Wednesday, February 24, 2010

May the longtime sun shine upon you


Tuesday

Finally sunshine. Arjuna, the guest coordinator, gave new arrivals a tour of the grounds. At one point we stopped beneath a sapodillo tree. There are four sapodillo trees here, according to Arjuna, and they yield a fruit called the dilly fruit, which is edible only on the day it falls. It can't be picked early, nor can it be preserved. You have to be here to try it, because it doesn't ship well. When you break it open, it smells like coconut and banana. When you bite into it, at first it tastes sweeter than sugar, then sour, a great psychedelic burst of flavor. Of course, says Arjuna, clear as that description is, it can't convey the experience, For that, you have to eat one yourself.
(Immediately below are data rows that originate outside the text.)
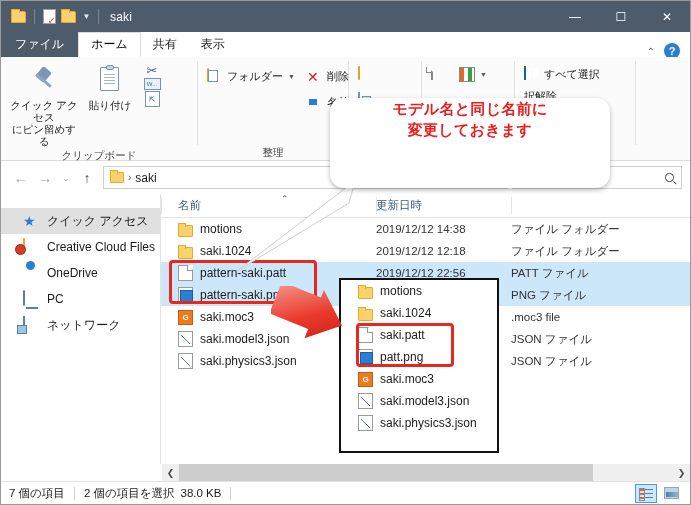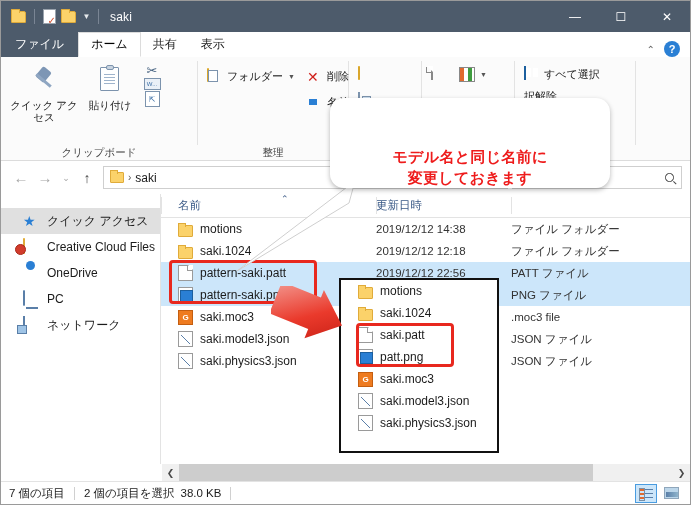"ファイル" .tabsrow { border-bottom: 6px solid #000000 -> 2px solid #000000 }
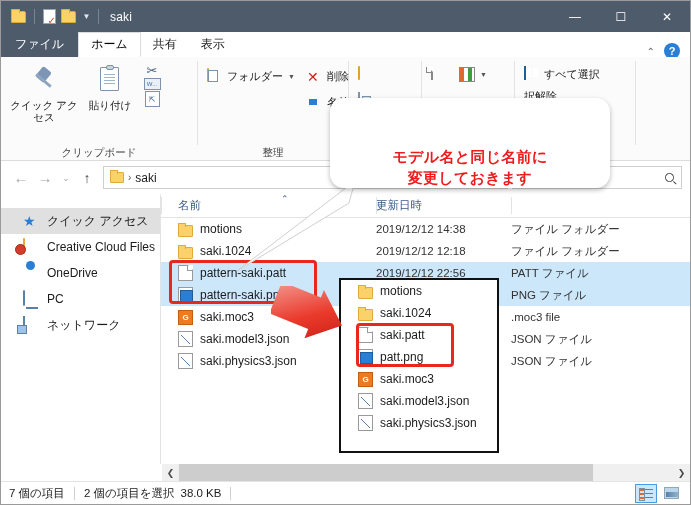"モデル名と同じ名前に" .callout { align-items: flex-end -> flex-start }
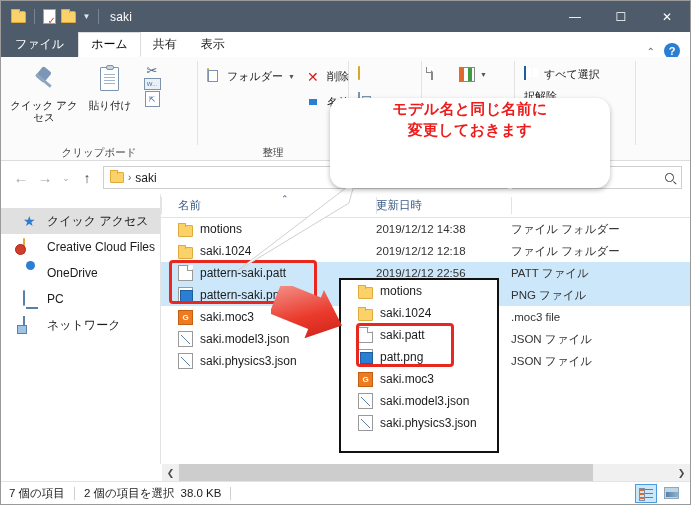"にピン留めする" div { html: none -> <div>にピン留めする</div> }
Just like yoga.


We passed a wall painting of Shiva dancing on a miserable-looking creature (something like the image above). "What is it that Shiva is dancing on?" I asked. "That is a human ego," replied Arjuna.
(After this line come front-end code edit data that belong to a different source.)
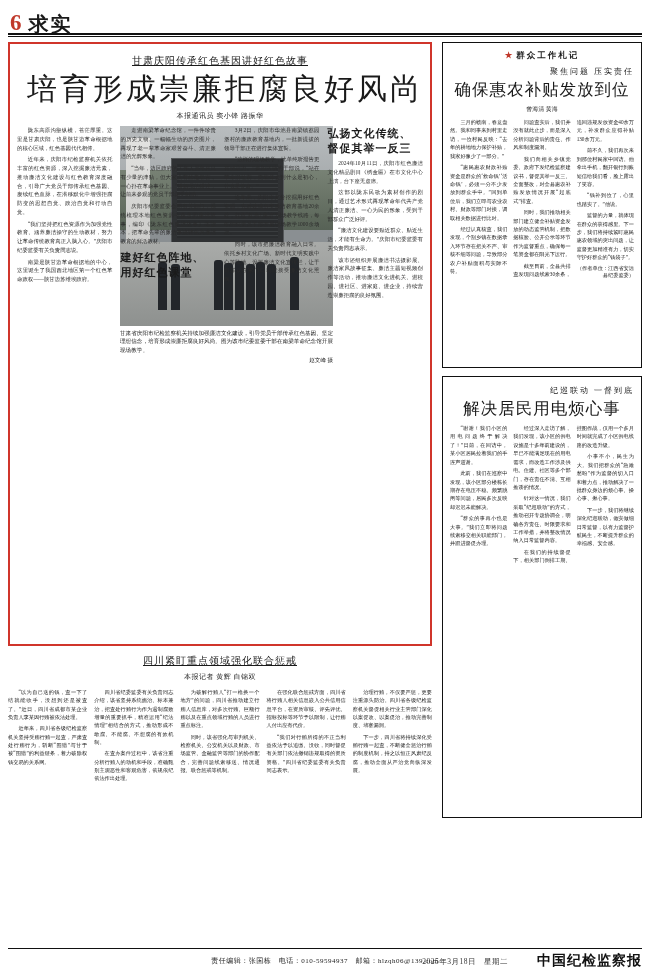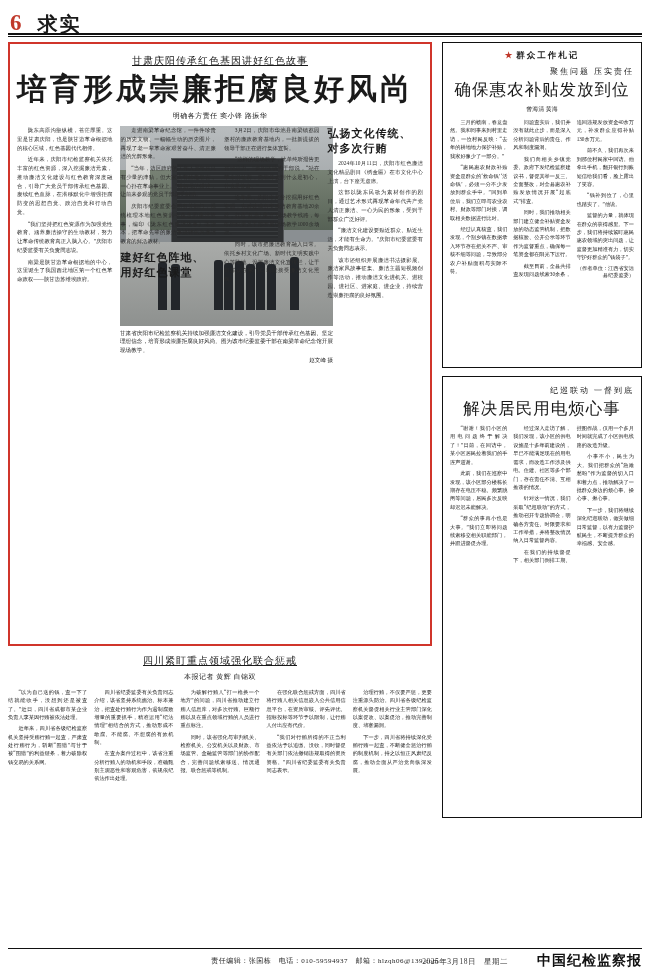"求实" .section-name { margin-left: 16px -> 7px }
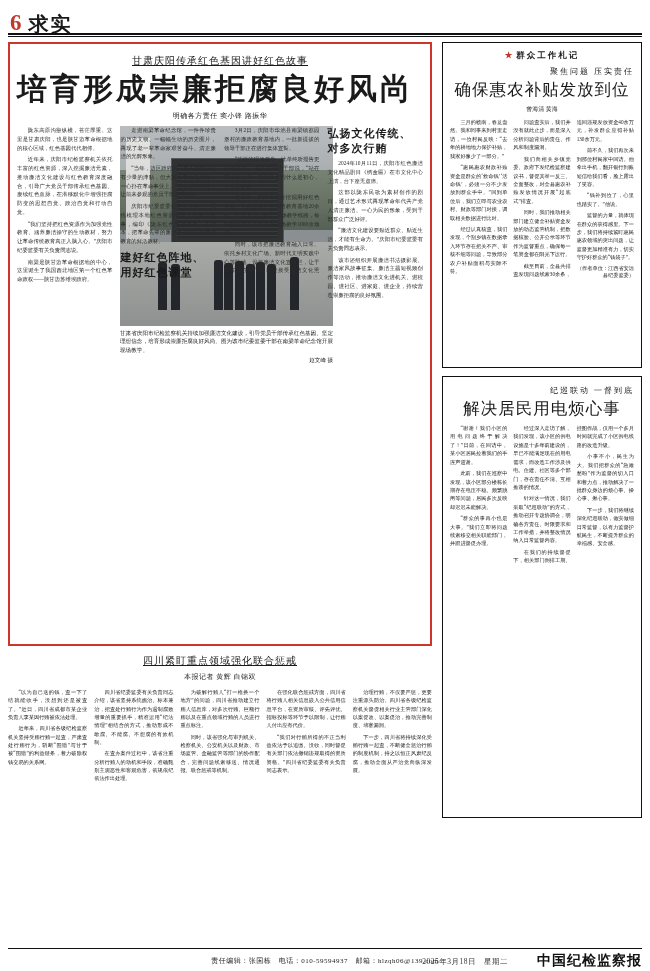"培育形成崇廉拒腐良好风尚" .lead-title { font-weight: bold -> normal; text-align: left -> right }
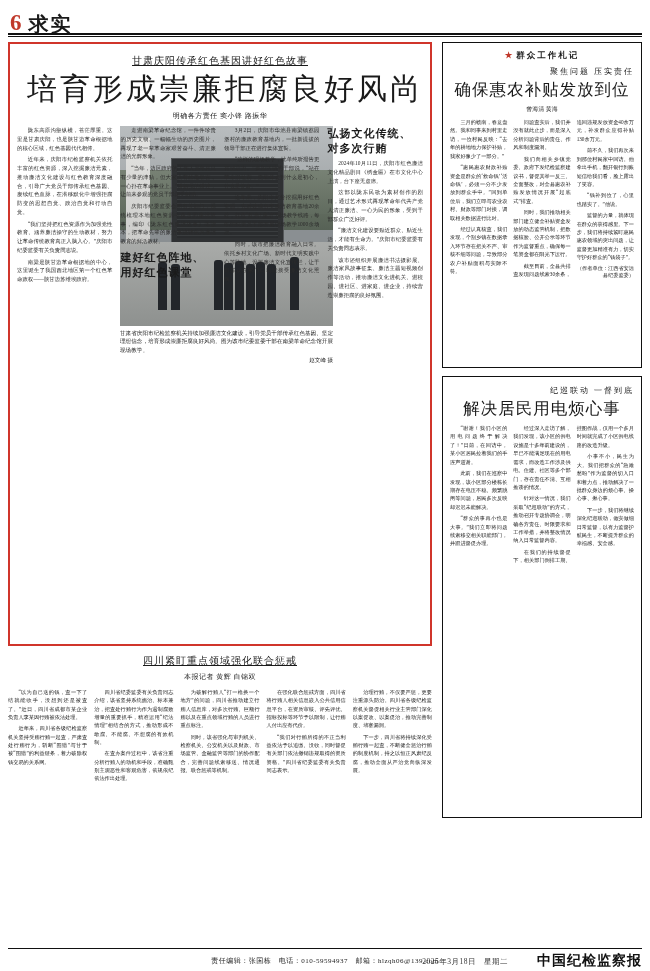"明确各方责任 窦小锋 路振华" div.byline { text: 明确各方责任 -> 本报通讯员 }
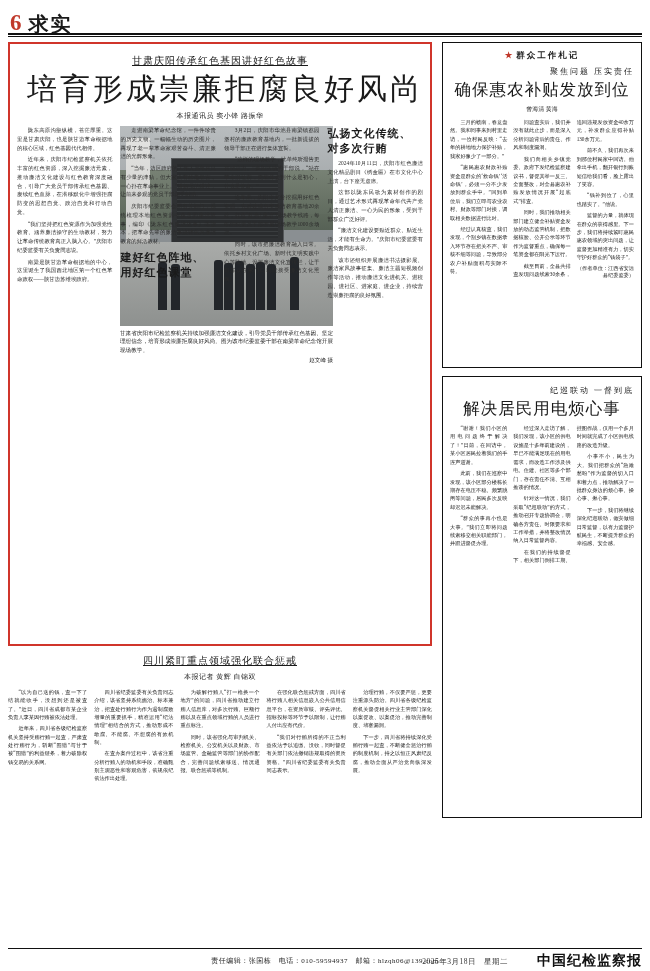"弘扬文化传统、对多次行贿" div.subhead { text: 对多次行贿 -> 督促其举一反三 }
In the afternoon, I took a workshop on yoga nidra given by a Swedish flight attendant, who said she used the practice to get the refreshment of a full night's sleep when she had only half an hour between flights. She also told us that the state induced by nidra is qualitatively different and BETTER than real sleep because in nidra you are neither awake nor asleep and therefore (logic doesn't count here) have greater access to the subconscious, giving you the power to implant in your psyche positive affirmations that lay the framework for actualizing your deepest desires. This sounded pretty enticing (if a tad incredible), so I was eager to experience it firsthand. Sadly, as she began the systematic relaxation process ("I relax my toes; my toes are relaxed"), I felt right through nidra into a deep slumber of genuine sleep, from which I had to be manually awakened. "Was that nidra?" I asked. "No, you were really asleep," my flight attendant said. My 20-minute nap was refreshing, but I did not implant positive affirmations, and it was not the equivalent of a full night's sleep. Damn.

1 comment:

Robin Amos Kahn said...

Oh, well, at least you got a good nap!